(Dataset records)

....

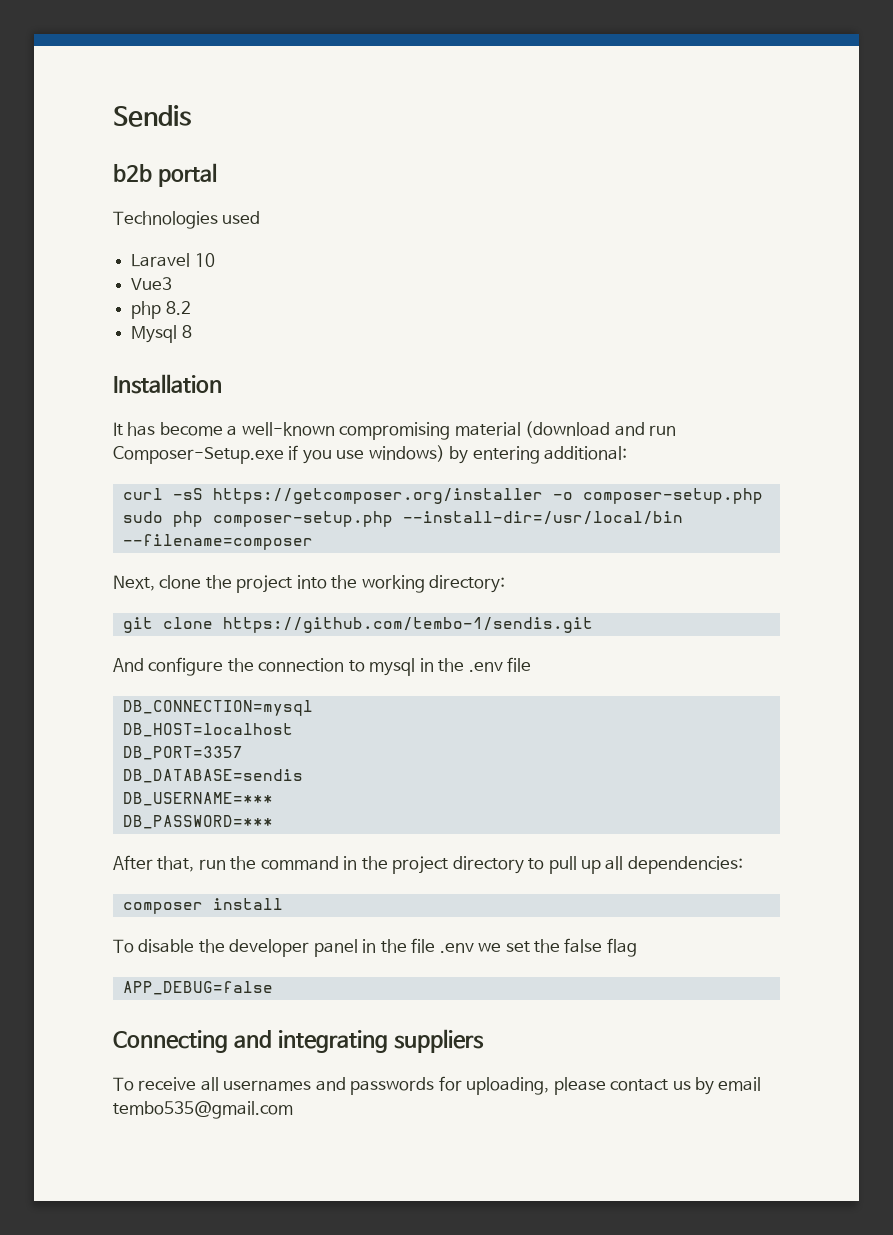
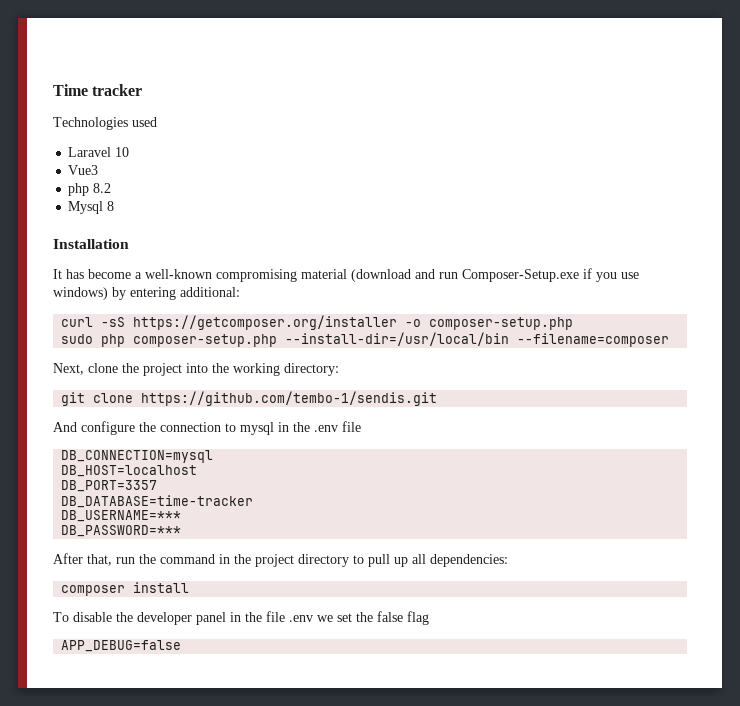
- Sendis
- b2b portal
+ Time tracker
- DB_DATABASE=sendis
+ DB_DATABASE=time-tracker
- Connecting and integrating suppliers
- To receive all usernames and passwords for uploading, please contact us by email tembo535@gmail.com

....

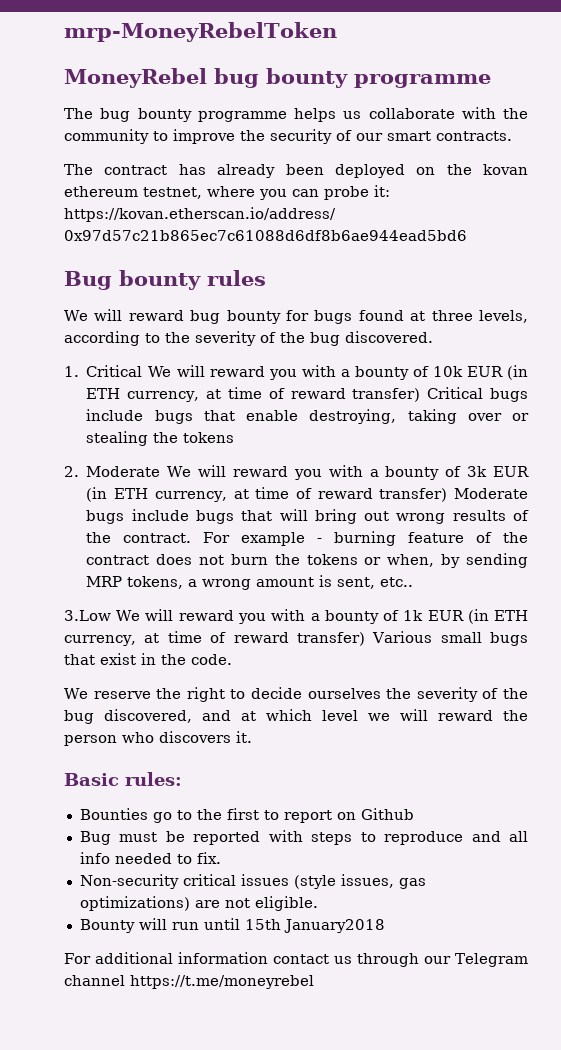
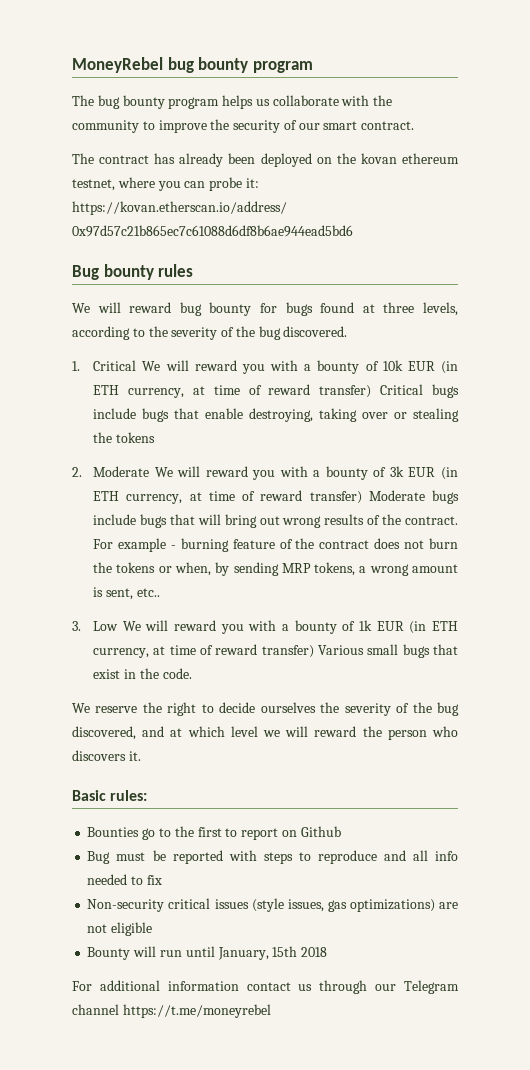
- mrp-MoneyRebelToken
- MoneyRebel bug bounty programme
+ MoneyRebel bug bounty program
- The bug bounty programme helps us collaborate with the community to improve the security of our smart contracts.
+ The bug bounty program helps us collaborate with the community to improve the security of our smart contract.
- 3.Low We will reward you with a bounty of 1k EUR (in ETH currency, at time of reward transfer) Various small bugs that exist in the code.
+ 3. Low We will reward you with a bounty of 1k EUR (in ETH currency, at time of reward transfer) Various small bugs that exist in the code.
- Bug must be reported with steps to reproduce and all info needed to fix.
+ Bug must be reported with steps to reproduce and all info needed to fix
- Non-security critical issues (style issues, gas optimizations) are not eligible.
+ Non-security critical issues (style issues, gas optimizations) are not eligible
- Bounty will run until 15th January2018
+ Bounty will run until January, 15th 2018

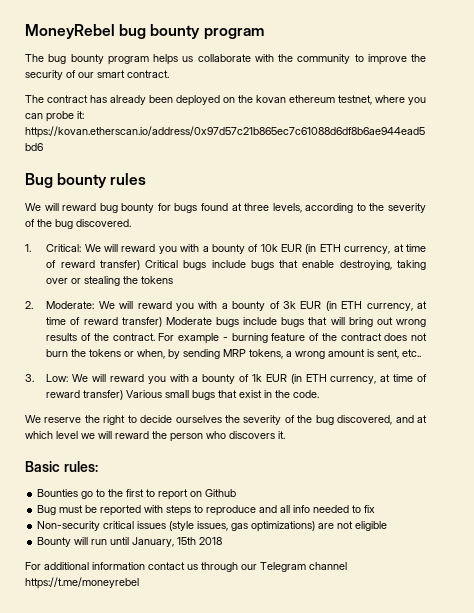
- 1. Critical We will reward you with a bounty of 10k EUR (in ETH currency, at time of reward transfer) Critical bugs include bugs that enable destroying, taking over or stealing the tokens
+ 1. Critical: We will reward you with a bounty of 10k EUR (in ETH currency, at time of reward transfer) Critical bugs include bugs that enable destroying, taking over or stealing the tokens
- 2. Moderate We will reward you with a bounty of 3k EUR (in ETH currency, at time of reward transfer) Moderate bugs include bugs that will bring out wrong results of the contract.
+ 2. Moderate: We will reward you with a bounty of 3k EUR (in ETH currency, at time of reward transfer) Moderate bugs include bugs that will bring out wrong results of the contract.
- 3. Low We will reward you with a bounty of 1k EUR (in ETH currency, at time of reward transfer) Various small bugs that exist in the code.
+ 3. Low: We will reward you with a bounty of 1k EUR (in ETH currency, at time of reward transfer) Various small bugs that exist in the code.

....

§ **Exercise directions**
Count the lines of the data that contain the string "steps", and reply with that number alone.

§ **Result for this exercise**
2